CUSIP No. 29881X100 |
13D |
Page 3 of 5 Pages |
This Amendment No. 2 to Schedule 13D (the Amendment) is being filed with the SEC by Tryfon Natsis and Despoina Pantopoulou, as Joint Tenants with the Right of Survivorship (together, the Reporting Persons), to amend and restate the disclosures contained in the Schedule 13D originally filed on May 31, 2016, as amended by the Schedule 13D/A filed on October 7, 2016, by the Reporting Persons with respect to their ownership of the common stock, par value $0.001 per share (the Common Stock), of EuroSite Power Inc., a company incorporated under the laws of Delaware (the Issuer). This Amendment is being filed to reflect changes in beneficial ownership of the Reporting Persons that have occurred as a result of a share exchange between the Reporting Persons and American DG Power Inc. (ADGE), an affiliate of the Issuer, in September 2016.
ITEM 1. SECURITY AND ISSUER.
The class of securities to which this Amendment relates is the Common Stock of the Issuer.
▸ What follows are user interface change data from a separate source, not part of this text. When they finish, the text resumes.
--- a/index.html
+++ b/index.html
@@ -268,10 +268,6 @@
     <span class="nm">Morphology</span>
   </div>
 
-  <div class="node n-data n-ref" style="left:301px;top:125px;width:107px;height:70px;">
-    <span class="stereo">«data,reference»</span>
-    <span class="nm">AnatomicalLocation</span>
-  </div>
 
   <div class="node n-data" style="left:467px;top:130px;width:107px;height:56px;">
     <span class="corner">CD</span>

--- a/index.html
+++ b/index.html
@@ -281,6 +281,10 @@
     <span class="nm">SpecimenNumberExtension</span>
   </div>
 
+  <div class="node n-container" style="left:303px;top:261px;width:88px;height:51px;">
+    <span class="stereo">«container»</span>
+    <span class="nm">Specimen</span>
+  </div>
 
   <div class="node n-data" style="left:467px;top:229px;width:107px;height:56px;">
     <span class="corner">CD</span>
The principal executive office of the Issuer is 45 First Avenue, Waltham, MA 02451.
ITEM 2. IDENTITY AND BACKGROUND.
There have been no material changes to the information previously reported under Item 2 in the Schedule 13D with respect to the Reporting Persons.
ITEM 3. SOURCE AND AMOUNT OF FUNDS OR OTHER CONSIDERATION.
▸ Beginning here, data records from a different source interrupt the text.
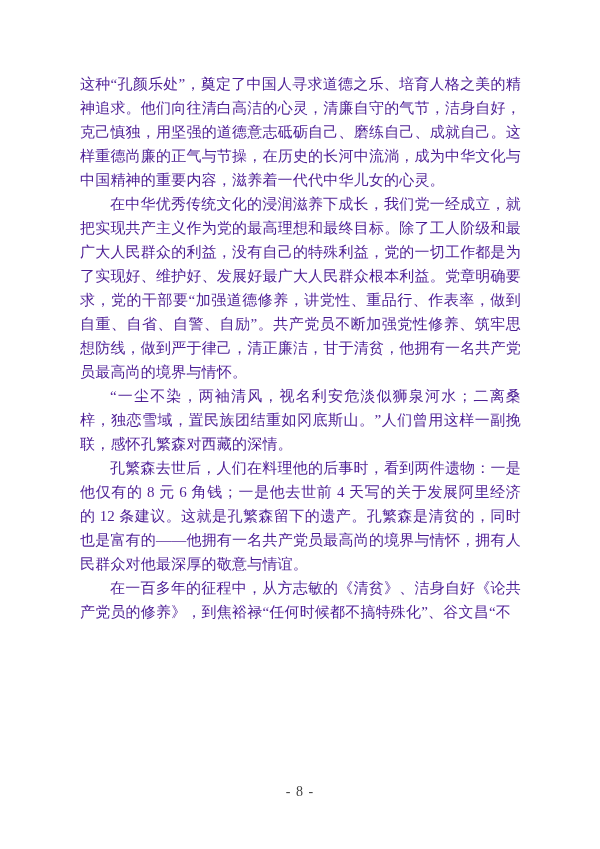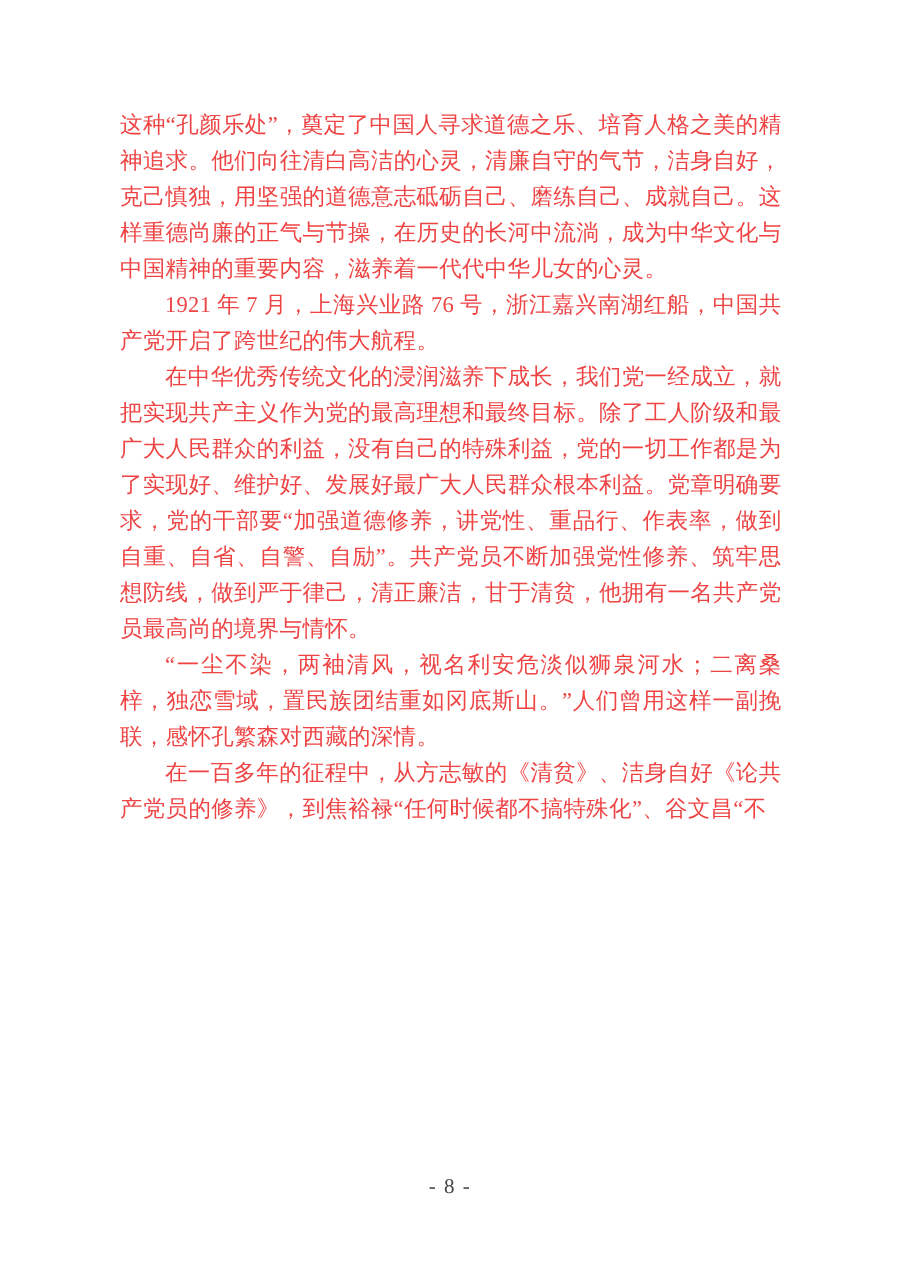--- a/index.html
+++ b/index.html
@@ -27,7 +27,7 @@
     font-size: 15px;
     line-height: 24px;
     letter-spacing: 0.2px;
-    color: #ef4444;
+    color: #4c1d95;
     text-align: justify;
     text-justify: inter-ideograph;
     text-indent: 2em;

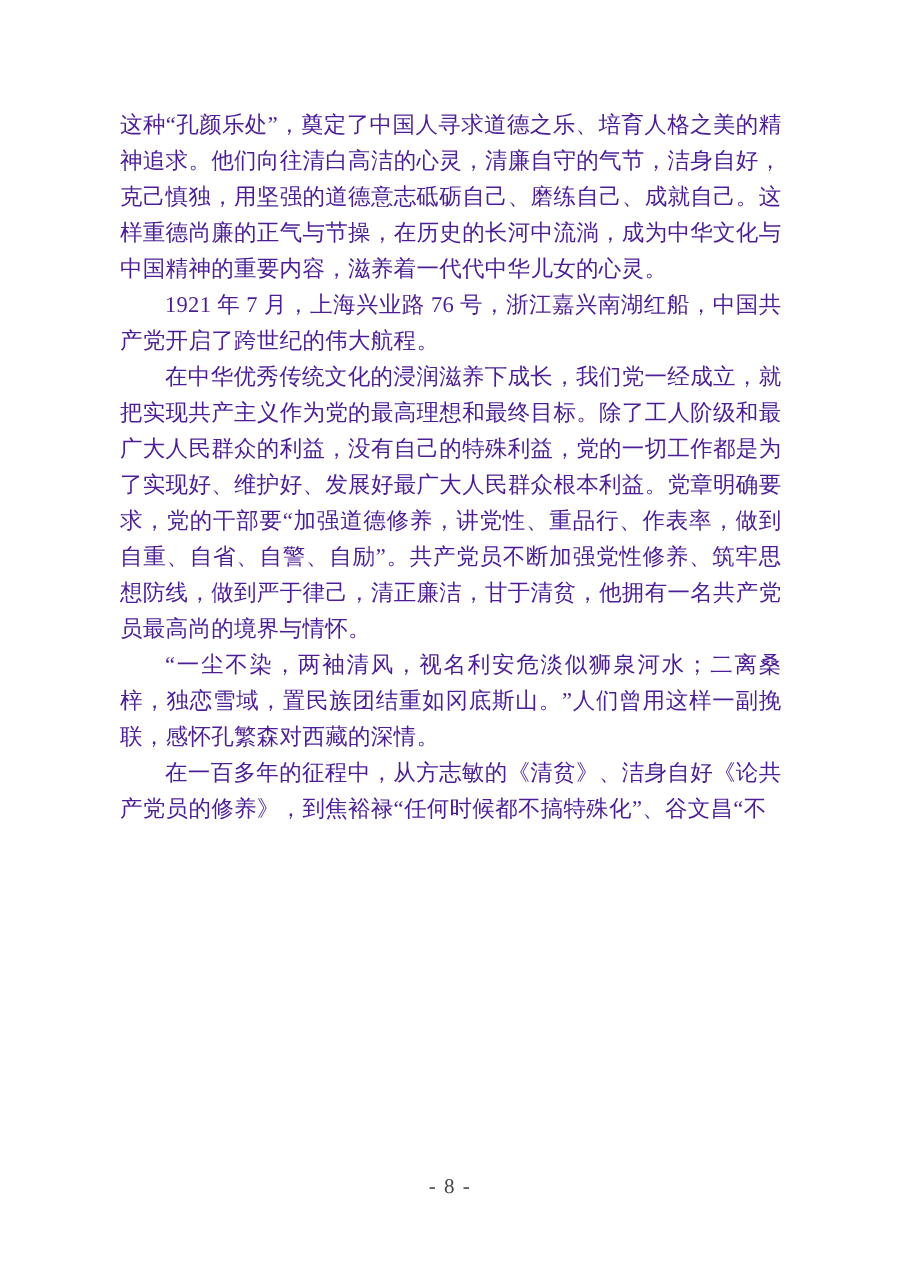--- a/index.html
+++ b/index.html
@@ -55,7 +55,6 @@
 <div class="page">
   <div class="text-block">
     <p class="para no-indent">这种“孔颜乐处”，奠定了中国人寻求道德之乐、培育人格之美的精神追求。他们向往清白高洁的心灵，清廉自守的气节，洁身自好，克己慎独，用坚强的道德意志砥砺自己、磨练自己、成就自己。这样重德尚廉的正气与节操，在历史的长河中流淌，成为中华文化与中国精神的重要内容，滋养着一代代中华儿女的心灵。</p>
-    <p class="para">1921 年 7 月，上海兴业路 76 号，浙江嘉兴南湖红船，中国共产党开启了跨世纪的伟大航程。</p>
     <p class="para">在中华优秀传统文化的浸润滋养下成长，我们党一经成立，就把实现共产主义作为党的最高理想和最终目标。除了工人阶级和最广大人民群众的利益，没有自己的特殊利益，党的一切工作都是为了实现好、维护好、发展好最广大人民群众根本利益。党章明确要求，党的干部要“加强道德修养，讲党性、重品行、作表率，做到自重、自省、自警、自励”。共产党员不断加强党性修养、筑牢思想防线，做到严于律己，清正廉洁，甘于清贫，他拥有一名共产党员最高尚的境界与情怀。</p>
     <p class="para">“一尘不染，两袖清风，视名利安危淡似狮泉河水；二离桑梓，独恋雪域，置民族团结重如冈底斯山。”人们曾用这样一副挽联，感怀孔繁森对西藏的深情。</p>
     <p class="para">在一百多年的征程中，从方志敏的《清贫》、洁身自好《论共产党员的修养》，到焦裕禄“任何时候都不搞特殊化”、谷文昌“不</p>

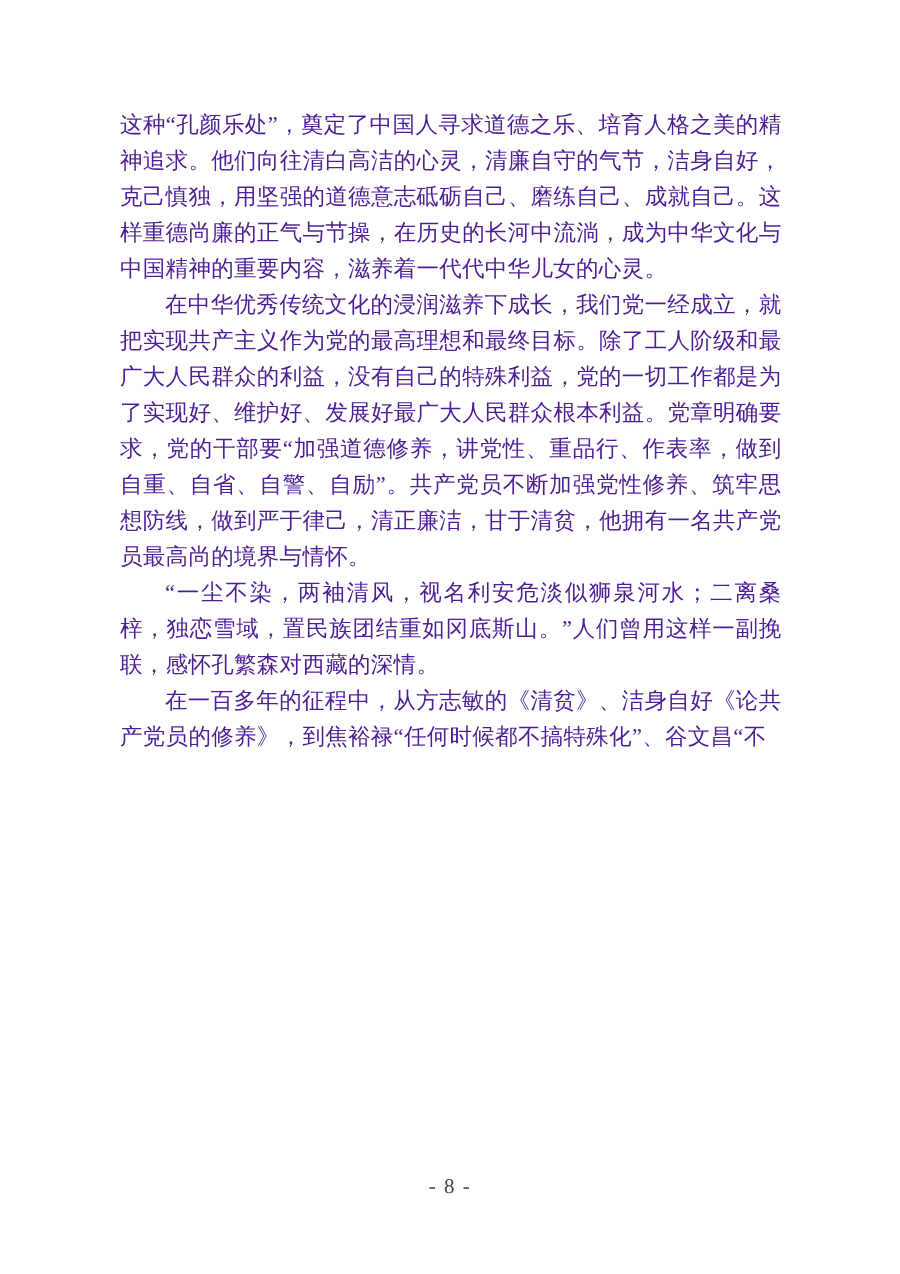--- a/index.html
+++ b/index.html
@@ -57,6 +57,7 @@
     <p class="para no-indent">这种“孔颜乐处”，奠定了中国人寻求道德之乐、培育人格之美的精神追求。他们向往清白高洁的心灵，清廉自守的气节，洁身自好，克己慎独，用坚强的道德意志砥砺自己、磨练自己、成就自己。这样重德尚廉的正气与节操，在历史的长河中流淌，成为中华文化与中国精神的重要内容，滋养着一代代中华儿女的心灵。</p>
     <p class="para">在中华优秀传统文化的浸润滋养下成长，我们党一经成立，就把实现共产主义作为党的最高理想和最终目标。除了工人阶级和最广大人民群众的利益，没有自己的特殊利益，党的一切工作都是为了实现好、维护好、发展好最广大人民群众根本利益。党章明确要求，党的干部要“加强道德修养，讲党性、重品行、作表率，做到自重、自省、自警、自励”。共产党员不断加强党性修养、筑牢思想防线，做到严于律己，清正廉洁，甘于清贫，他拥有一名共产党员最高尚的境界与情怀。</p>
     <p class="para">“一尘不染，两袖清风，视名利安危淡似狮泉河水；二离桑梓，独恋雪域，置民族团结重如冈底斯山。”人们曾用这样一副挽联，感怀孔繁森对西藏的深情。</p>
+    <p class="para">孔繁森去世后，人们在料理他的后事时，看到两件遗物：一是他仅有的 8 元 6 角钱；一是他去世前 4 天写的关于发展阿里经济的 12 条建议。这就是孔繁森留下的遗产。孔繁森是清贫的，同时也是富有的——他拥有一名共产党员最高尚的境界与情怀，拥有人民群众对他最深厚的敬意与情谊。</p>
     <p class="para">在一百多年的征程中，从方志敏的《清贫》、洁身自好《论共产党员的修养》，到焦裕禄“任何时候都不搞特殊化”、谷文昌“不</p>
   </div>
   <div class="footer">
Item 3. Source and Amount of Funds or Other Consideration of the Schedule 13D is hereby amended and restated to read in its entirety as follows:
On October 3, 2014, pursuant to a Convertible Note Amendment Agreement by and among Tryfon Natsis, the Issuer and certain other noteholders, Mr. Natsis converted, in full, his 4% Senior Convertible Note Due 2018, originally issued by the Issuer on April 24, 2014 (the Note), in the aggregate principal amount of $300,000, into 600,000 shares of Common Stock of the Issuer. The Note was cancelled and the Reporting Persons, as Joint Tenants with the Right of Survivorship, were issued shares of the Issuers Common Stock at a conversion price of $0.50 per share.
The Reporting Persons are collectively the beneficiaries of an International Pension Plan (an IPP) managed by RBC Corporate Employee & Executive Services. On January 29, 2016, the Reporting Persons received a distribution from their IPP that consisted of (i) 2,893,949 shares of Common Stock of the Issuer and (ii) 414,000 warrants to purchase shares of Common Stock of the Issuer. These warrants are immediately exercisable and will expire on October 3, 2017.
On May 4, 2016, pursuant to a Convertible Note Exchange Agreement by and among Tryfon Natsis and American DG Energy Inc. (ADGE), the Issuers parent, Mr. Natsis exchanged, in full, his 6% Senior Convertible Note Due 2018, originally issued on October 3, 2014 by ADGE, in the aggregate principal amount of $6,900,000, for the receipt by the Reporting Persons, as Joint Tenants with the Right of Survivorship, of 10,920,000 shares of Common Stock of the Issuer.
On September 27, 2016, the Reporting Persons received a distribution from their IPP that consisted of (i) 4,957,348 shares of Common Stock of the Issuer and (ii) 606,000 warrants to purchase shares of Common Stock of the Issuer. These warrants are immediately exercisable at a conversion price of $0.60 and will expire on October 3, 2017.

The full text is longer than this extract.